▶ **Information supplied**:
---
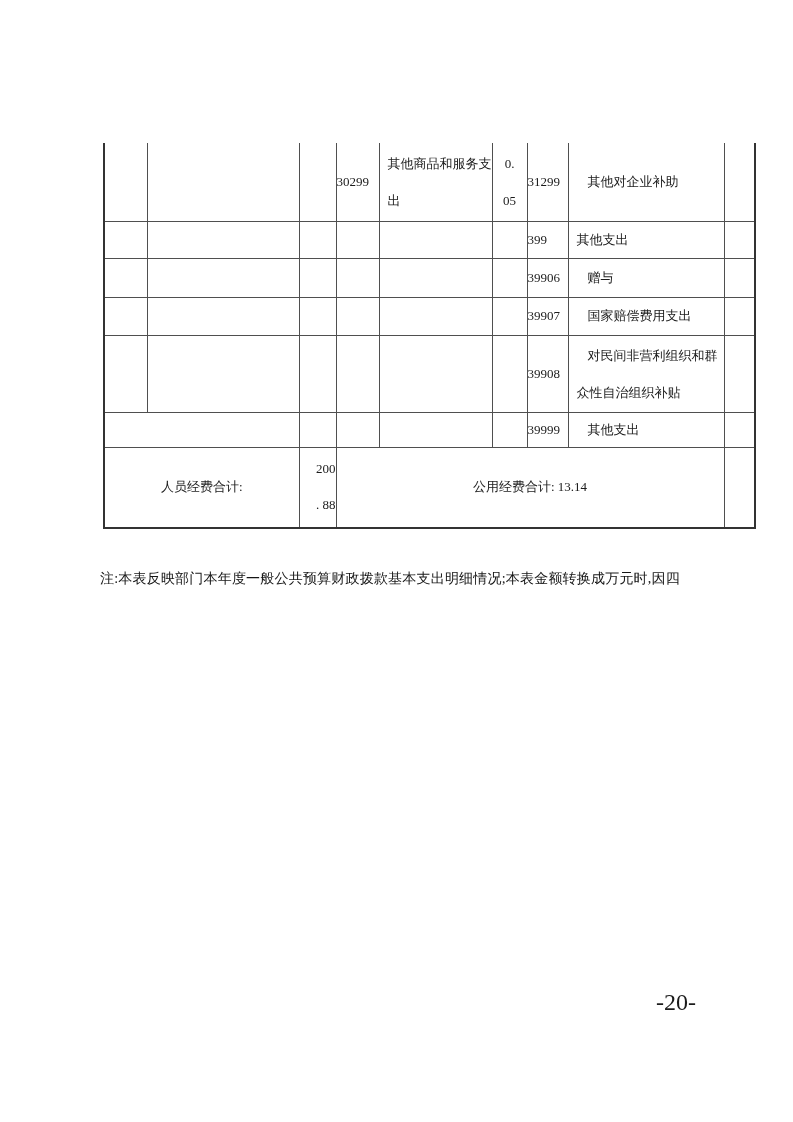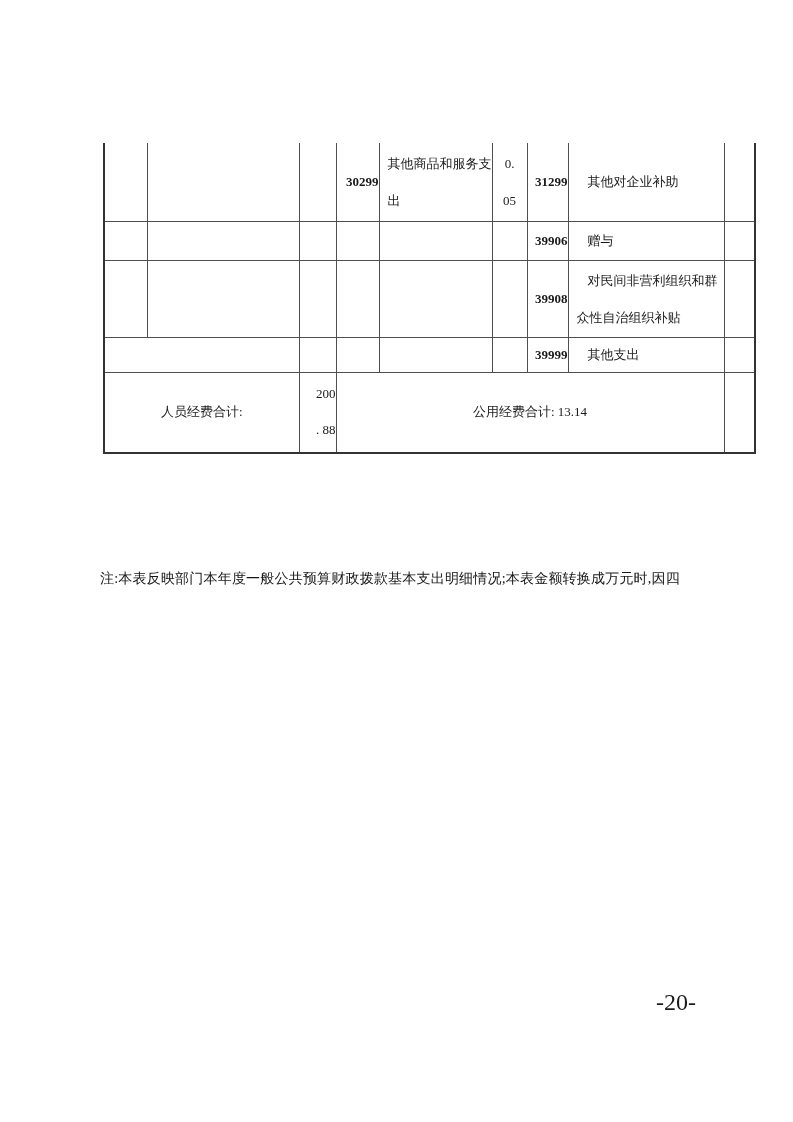--- a/index.html
+++ b/index.html
@@ -39,7 +39,7 @@
   tr.r-e{height:77px;}
   tr.r-f{height:35px;}
   tr.r-g{height:81px;}
-  td.code-cell{text-align:right;font-weight:bold;}
+  td.code-cell{text-align:left;}
   td.name-cell{text-align:left;}
   .pad8{padding-left:8px !important;}
   .lvl1{padding-left:8px !important;}

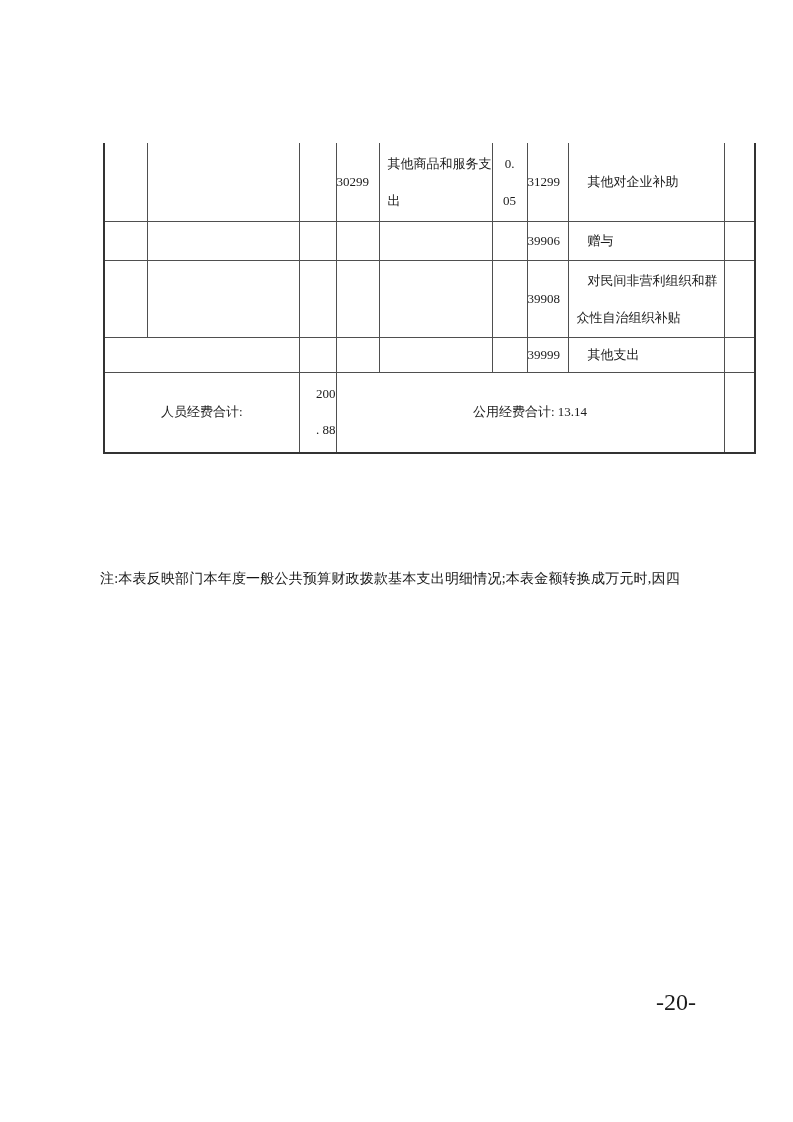--- a/index.html
+++ b/index.html
@@ -108,6 +108,17 @@
         <td></td>
       </tr>
 
+      <tr class="r-b">
+        <td></td>
+        <td></td>
+        <td></td>
+        <td></td>
+        <td></td>
+        <td></td>
+        <td class="code-cell">399</td>
+        <td class="name-cell lvl1">其他支出</td>
+        <td></td>
+      </tr>
 
       <tr class="r-c">
         <td></td>

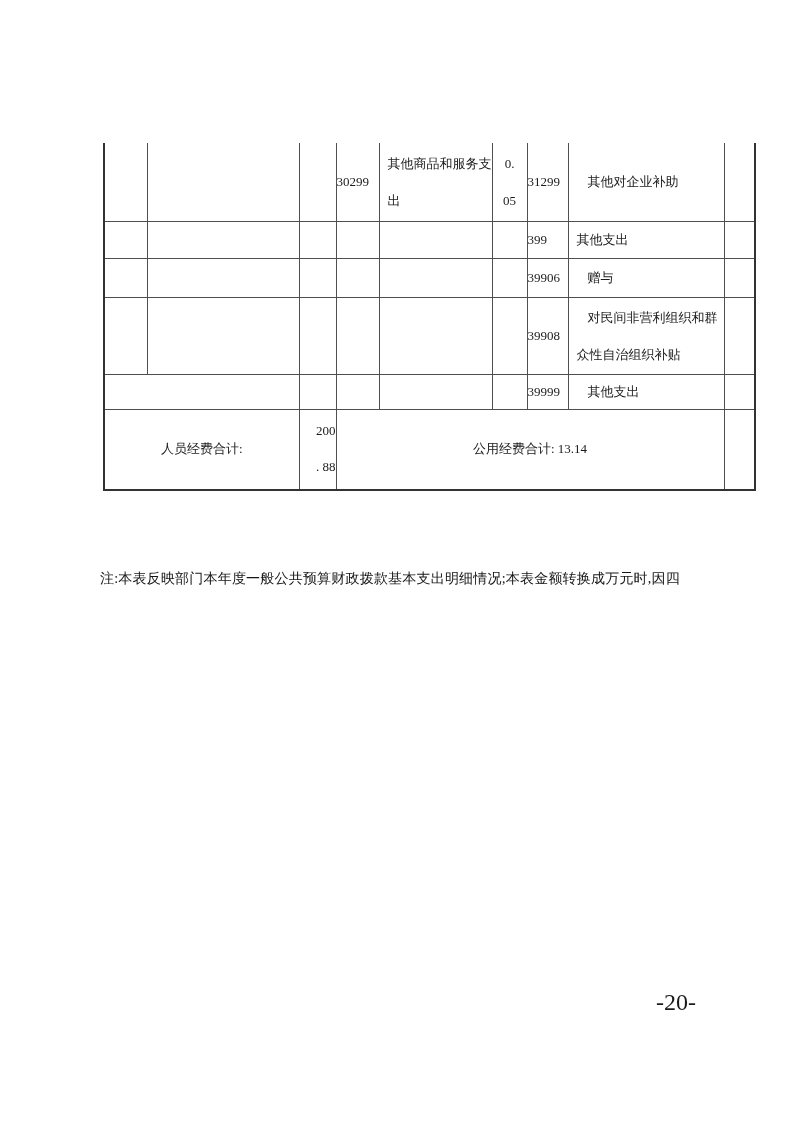--- a/index.html
+++ b/index.html
@@ -132,6 +132,17 @@
         <td></td>
       </tr>
 
+      <tr class="r-d">
+        <td></td>
+        <td></td>
+        <td></td>
+        <td></td>
+        <td></td>
+        <td></td>
+        <td class="code-cell">39907</td>
+        <td class="name-cell lvl2">国家赔偿费用支出</td>
+        <td></td>
+      </tr>
 
       <tr class="r-e">
         <td></td>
---
▶ **What to produce**: Restate each entry word for word, leaving out any pictures.

▶ **Answer**:
--- a/index.html
+++ b/index.html
@@ -39,7 +39,7 @@
   tr.r-e{height:77px;}
   tr.r-f{height:35px;}
   tr.r-g{height:81px;}
-  td.code-cell{text-align:right;font-weight:bold;}
+  td.code-cell{text-align:left;}
   td.name-cell{text-align:left;}
   .pad8{padding-left:8px !important;}
   .lvl1{padding-left:8px !important;}

--- a/index.html
+++ b/index.html
@@ -108,6 +108,17 @@
         <td></td>
       </tr>
 
+      <tr class="r-b">
+        <td></td>
+        <td></td>
+        <td></td>
+        <td></td>
+        <td></td>
+        <td></td>
+        <td class="code-cell">399</td>
+        <td class="name-cell lvl1">其他支出</td>
+        <td></td>
+      </tr>
 
       <tr class="r-c">
         <td></td>

--- a/index.html
+++ b/index.html
@@ -132,6 +132,17 @@
         <td></td>
       </tr>
 
+      <tr class="r-d">
+        <td></td>
+        <td></td>
+        <td></td>
+        <td></td>
+        <td></td>
+        <td></td>
+        <td class="code-cell">39907</td>
+        <td class="name-cell lvl2">国家赔偿费用支出</td>
+        <td></td>
+      </tr>
 
       <tr class="r-e">
         <td></td>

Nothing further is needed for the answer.